▶ **Assignment**
Make an exact copy of the lines from the one containing "-88,7 +88,7 @@" through the end of the records below, and leave out every picture.

[Web page edit records]
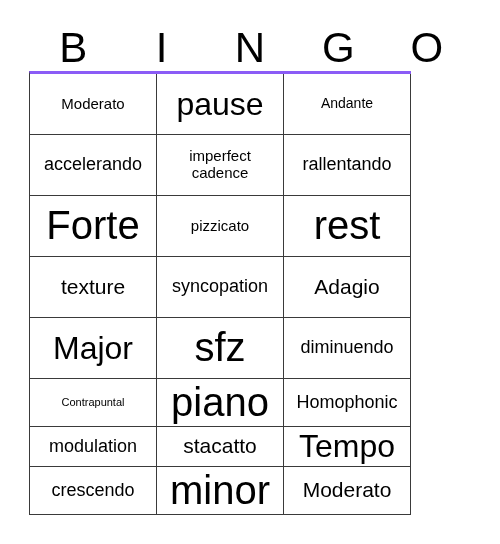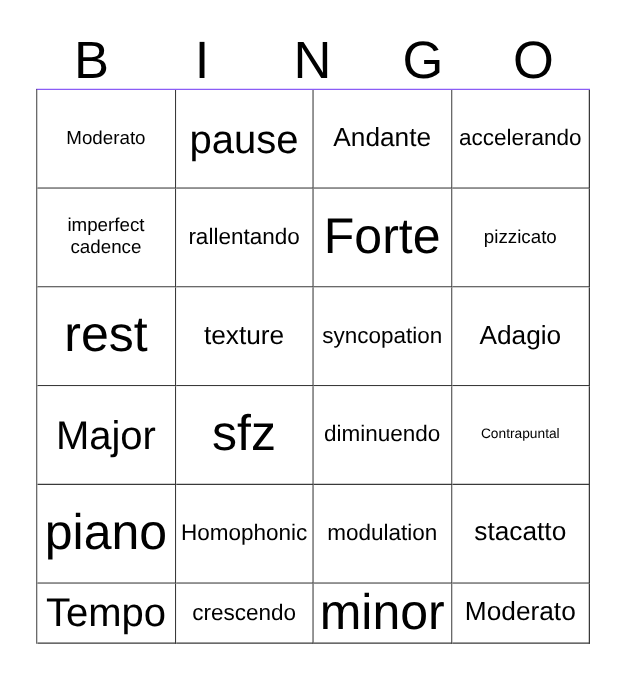--- a/index.html
+++ b/index.html
@@ -52,13 +52,13 @@
     position: absolute;
     left: 29px;
     top: 71px;
-    width: 443px;
+    width: 382px;
     height: 444px;
     box-sizing: border-box;
-    border-top: 1px solid #8b5cf6;
+    border-top: 3px solid #8b5cf6;
     border-left: 1px solid #3a3a3a;
     display: grid;
-    grid-template-columns: repeat(4, 1fr);
+    grid-template-columns: repeat(3, 1fr);
     grid-template-rows: repeat(5, 1fr);
   }
 

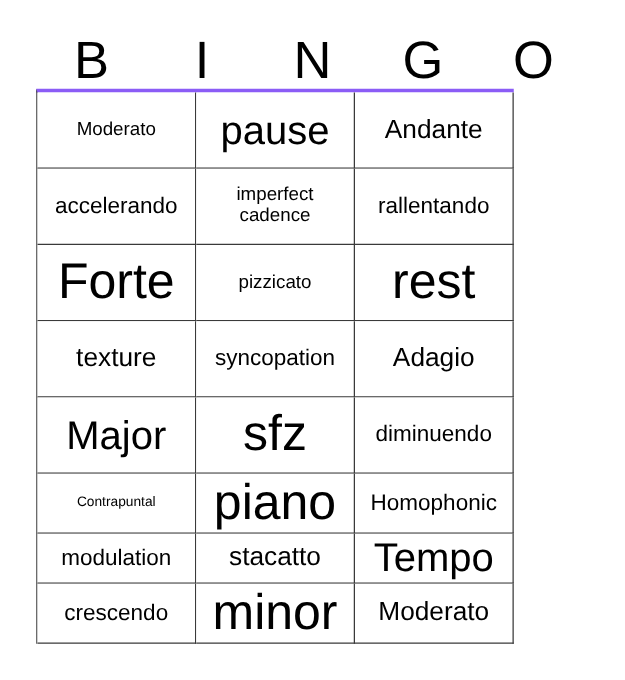--- a/index.html
+++ b/index.html
@@ -88,7 +88,7 @@
   .fs-xxs .cell-text { font-size: 11px; }
   .fs-xs  .cell-text { font-size: 18px; }
   .fs-s   .cell-text { font-size: 15px; }
-  .fs-m   .cell-text { font-size: 21px; }
+  .fs-m   .cell-text { font-size: 14px; }
   .fs-l   .cell-text { font-size: 21px; }
   .fs-xl  .cell-text { font-size: 32px; }
   .fs-xxl .cell-text { font-size: 40px; }

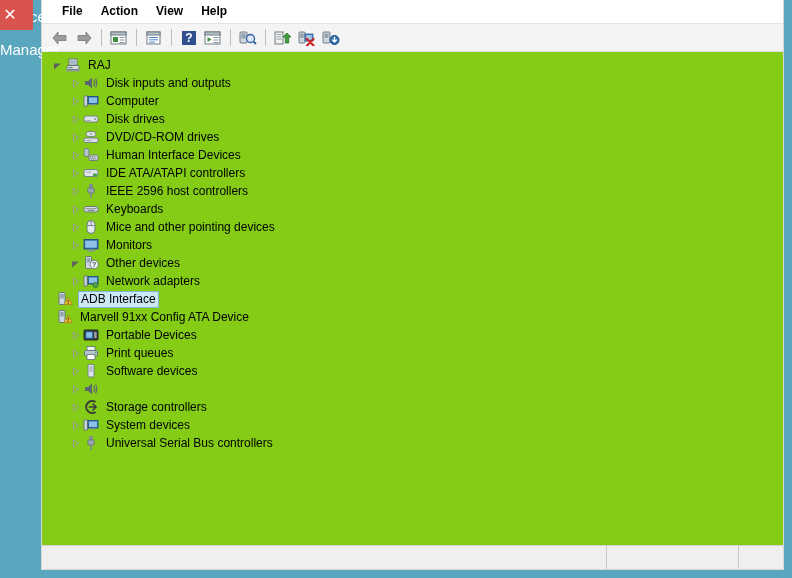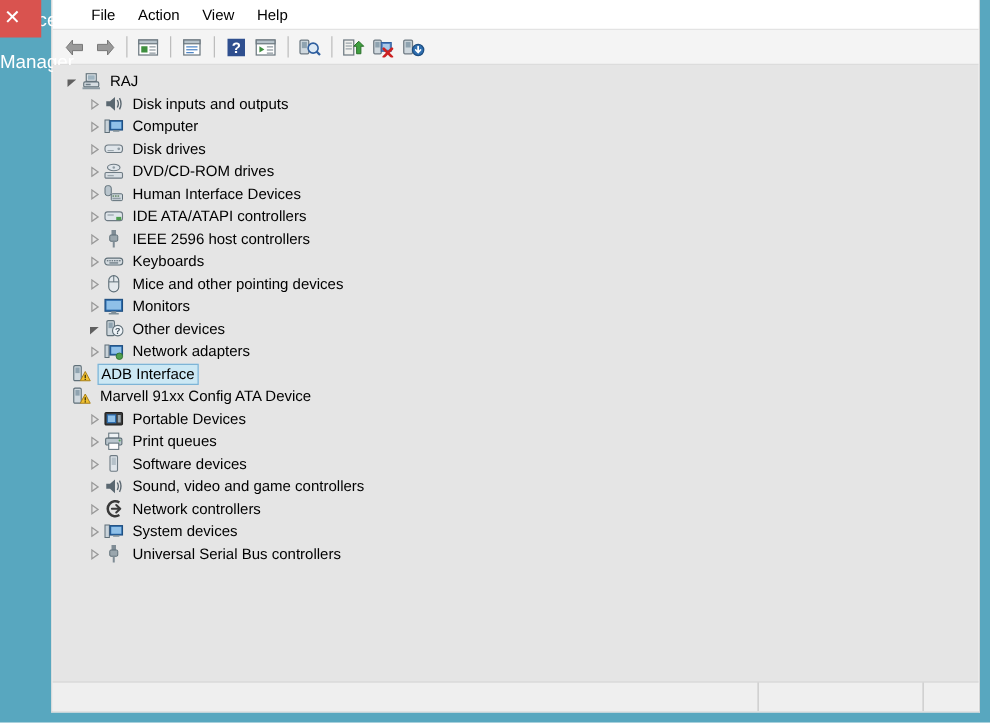--- a/index.html
+++ b/index.html
@@ -108,9 +108,10 @@
     flex: 0 0 23px;
     background: #ffffff;
     display: flex;
-    align-items: flex-end;
-    padding-left: 22px;
+    align-items: center;
+    padding-left: 11px;
     border-bottom: 1px solid #e3e3e3;
+    font-weight: bold;
   }
   .menu-item {
     font-size: 12px;

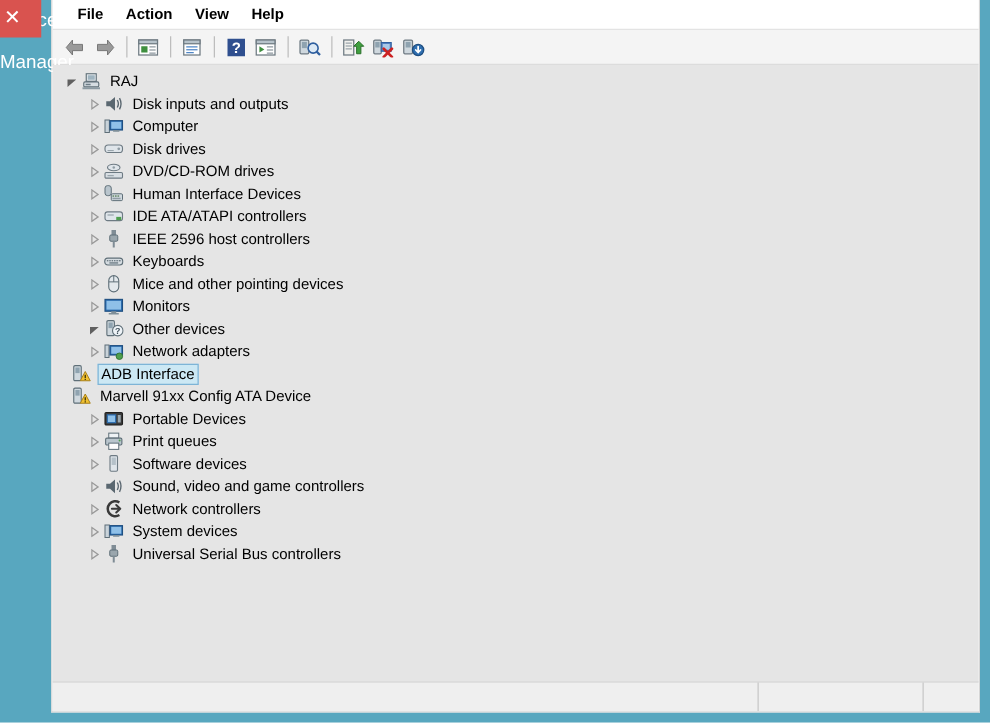--- a/index.html
+++ b/index.html
@@ -150,7 +150,7 @@
   
   #tree {
     flex: 1 1 auto;
-    background: #e5e5e5;
+    background: #84cc16;
     overflow: hidden;
     padding-top: 4px;
     position: relative;

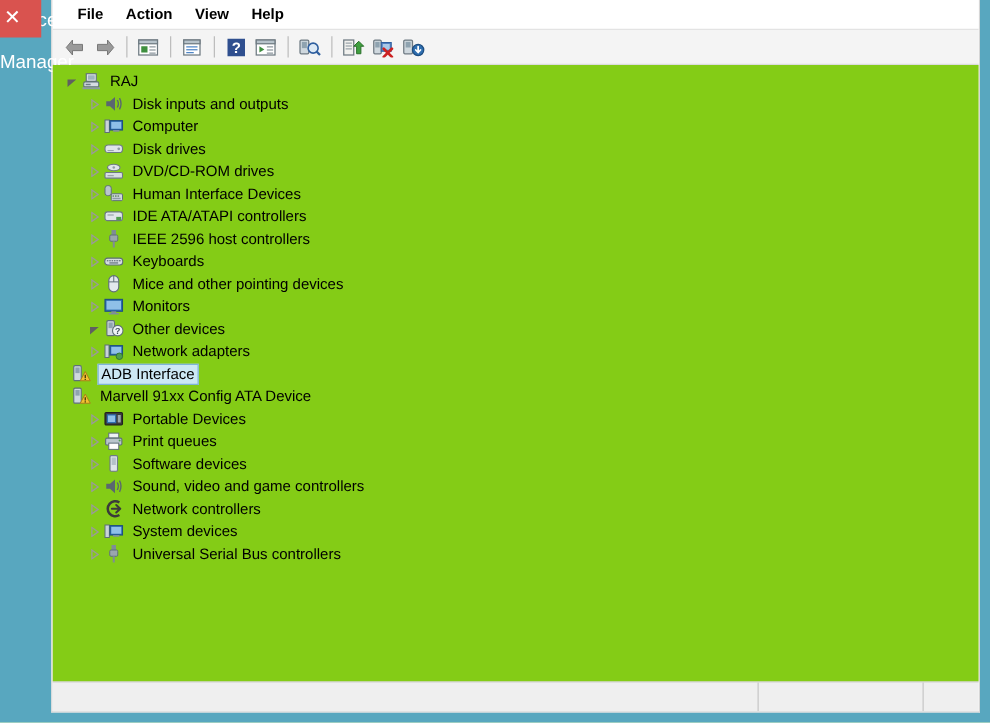--- a/index.html
+++ b/index.html
@@ -680,7 +680,6 @@
             <path d="M12.6 3.5 Q15 8 12.6 12.5" stroke="#5a6770" stroke-width="1.1" fill="none"></path>
           </svg>
         </span>
-        <span class="node-label">Sound, video and game controllers</span>
       </div>
 
       <div class="node depth1">

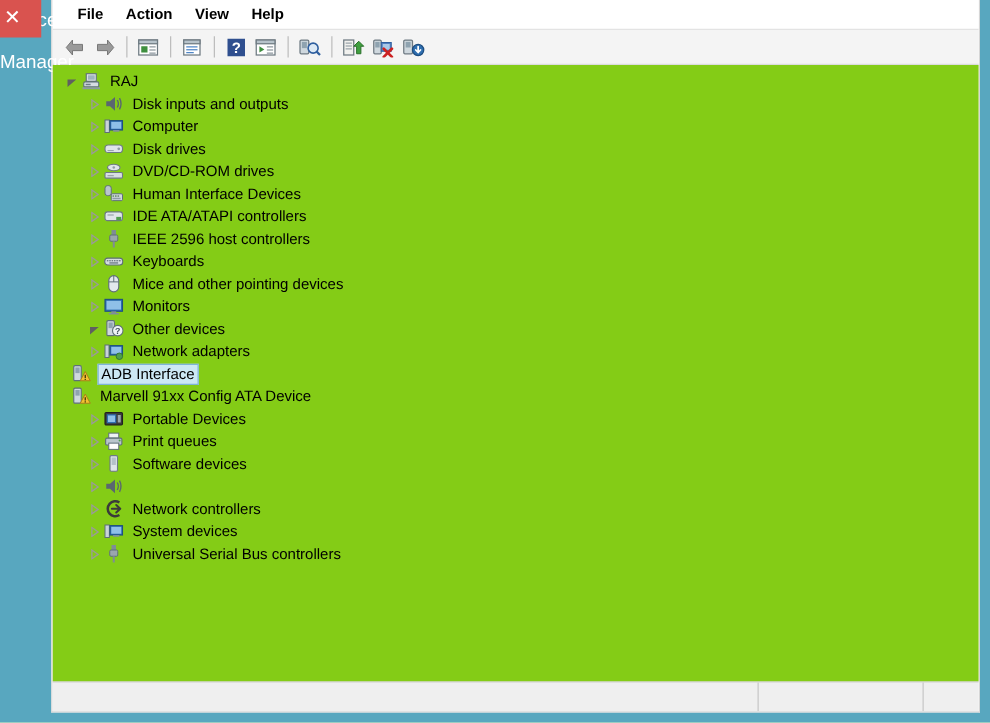--- a/index.html
+++ b/index.html
@@ -694,7 +694,7 @@
             <path d="M6.5 8 L13 8 M10 5 L13.2 8 L10 11" fill="none" stroke="#3a3a3a" stroke-width="1.6" stroke-linecap="round" stroke-linejoin="round"></path>
           </svg>
         </span>
-        <span class="node-label">Network controllers</span>
+        <span class="node-label">Storage controllers</span>
       </div>
 
       <div class="node depth1">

▶ **Task output**
@@ -88,7 +88,7 @@
   .fs-xxs .cell-text { font-size: 11px; }
   .fs-xs  .cell-text { font-size: 18px; }
   .fs-s   .cell-text { font-size: 15px; }
-  .fs-m   .cell-text { font-size: 21px; }
+  .fs-m   .cell-text { font-size: 14px; }
   .fs-l   .cell-text { font-size: 21px; }
   .fs-xl  .cell-text { font-size: 32px; }
   .fs-xxl .cell-text { font-size: 40px; }

--- a/index.html
+++ b/index.html
@@ -108,9 +108,10 @@
     flex: 0 0 23px;
     background: #ffffff;
     display: flex;
-    align-items: flex-end;
-    padding-left: 22px;
+    align-items: center;
+    padding-left: 11px;
     border-bottom: 1px solid #e3e3e3;
+    font-weight: bold;
   }
   .menu-item {
     font-size: 12px;

--- a/index.html
+++ b/index.html
@@ -150,7 +150,7 @@
   
   #tree {
     flex: 1 1 auto;
-    background: #e5e5e5;
+    background: #84cc16;
     overflow: hidden;
     padding-top: 4px;
     position: relative;

--- a/index.html
+++ b/index.html
@@ -680,7 +680,6 @@
             <path d="M12.6 3.5 Q15 8 12.6 12.5" stroke="#5a6770" stroke-width="1.1" fill="none"></path>
           </svg>
         </span>
-        <span class="node-label">Sound, video and game controllers</span>
       </div>
 
       <div class="node depth1">

--- a/index.html
+++ b/index.html
@@ -694,7 +694,7 @@
             <path d="M6.5 8 L13 8 M10 5 L13.2 8 L10 11" fill="none" stroke="#3a3a3a" stroke-width="1.6" stroke-linecap="round" stroke-linejoin="round"></path>
           </svg>
         </span>
-        <span class="node-label">Network controllers</span>
+        <span class="node-label">Storage controllers</span>
       </div>
 
       <div class="node depth1">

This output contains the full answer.